Look through the material below and return every line that contains "some".

——————————

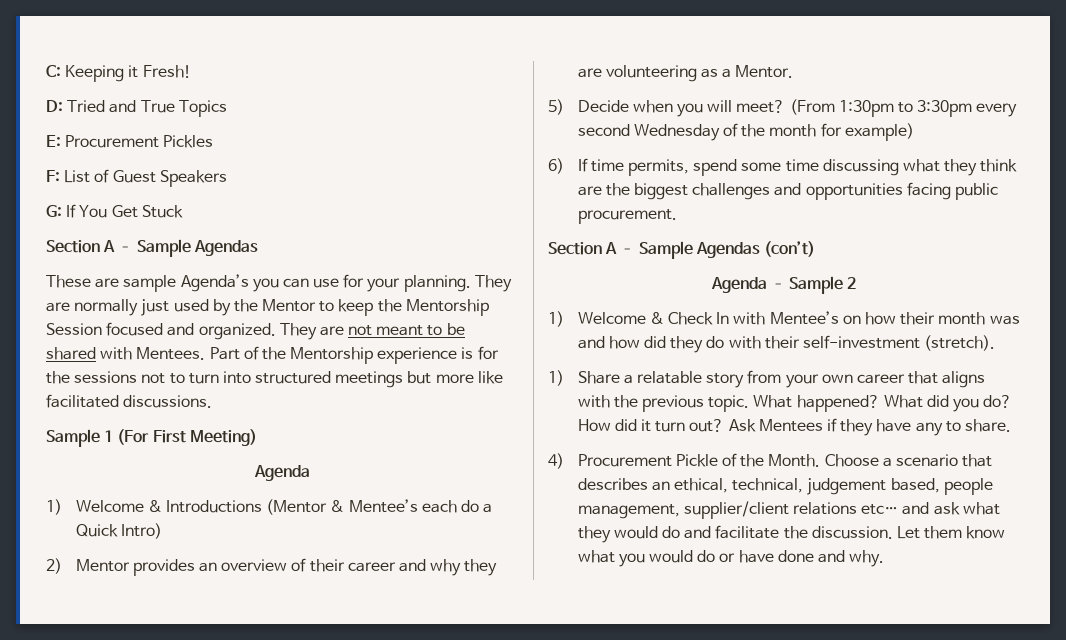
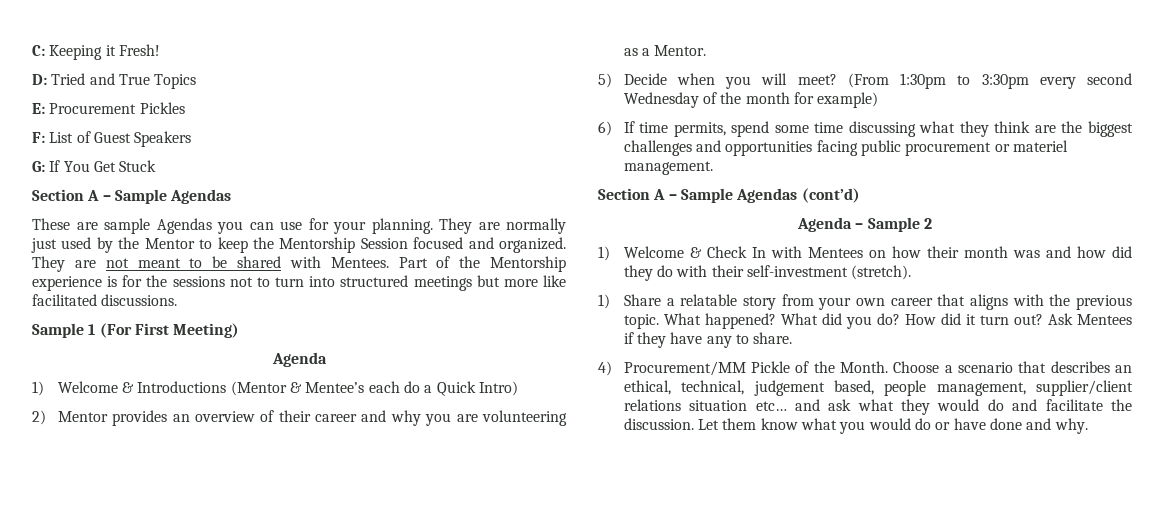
- These are sample Agenda’s you can use for your planning.
+ These are sample Agendas you can use for your planning.
- 2) Mentor provides an overview of their career and why they are volunteering as a Mentor.
+ 2) Mentor provides an overview of their career and why you are volunteering as a Mentor.
- 6) If time permits, spend some time discussing what they think are the biggest challenges and opportunities facing public procurement.
- Section A – Sample Agendas (con’t)
+ 6) If time permits, spend some time discussing what they think are the biggest challenges and opportunities facing public procurement or materiel management.
+ Section A – Sample Agendas (cont’d)
- 1) Welcome & Check In with Mentee’s on how their month was and how did they do with their self-investment (stretch).
+ 1) Welcome & Check In with Mentees on how their month was and how did they do with their self-investment (stretch).
- 4) Procurement Pickle of the Month.
+ 4) Procurement/MM Pickle of the Month.
- Choose a scenario that describes an ethical, technical, judgement based, people management, supplier/client relations etc… and ask what they would do and facilitate the discussion.
+ Choose a scenario that describes an ethical, technical, judgement based, people management, supplier/client relations situation etc… and ask what they would do and facilitate the discussion.

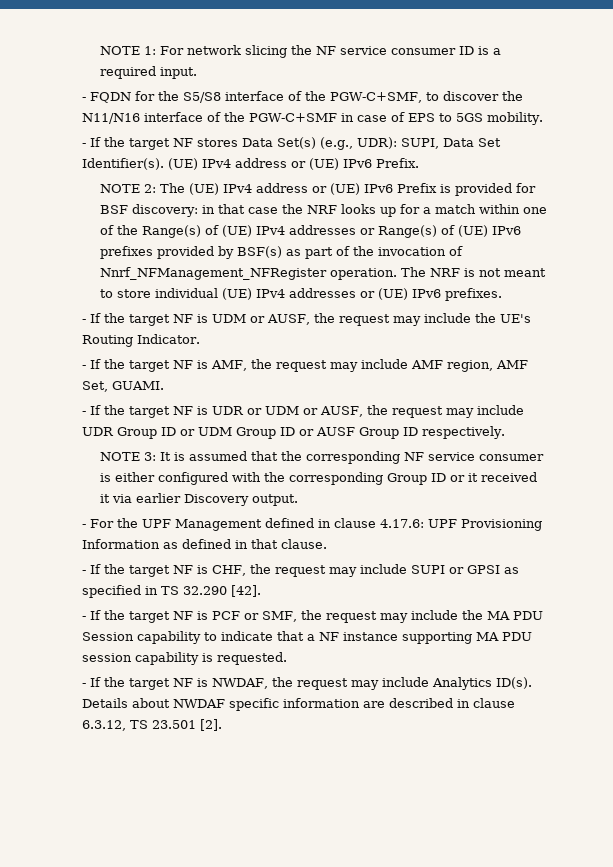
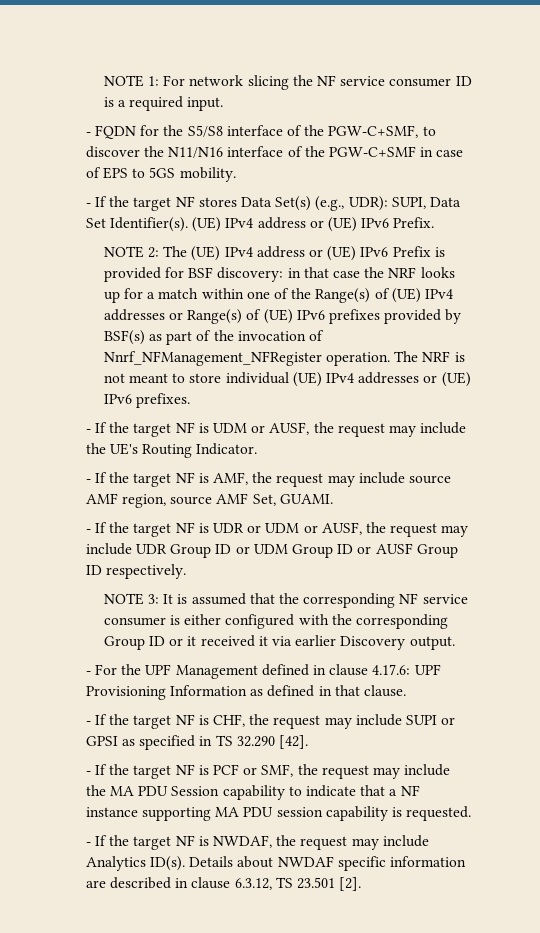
- - If the target NF is AMF, the request may include AMF region, AMF Set, GUAMI.
+ - If the target NF is AMF, the request may include source AMF region, source AMF Set, GUAMI.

——————————

RESPONSE.
- 6) If time permits, spend some time discussing what they think are the biggest challenges and opportunities facing public procurement.
+ 6) If time permits, spend some time discussing what they think are the biggest challenges and opportunities facing public procurement or materiel management.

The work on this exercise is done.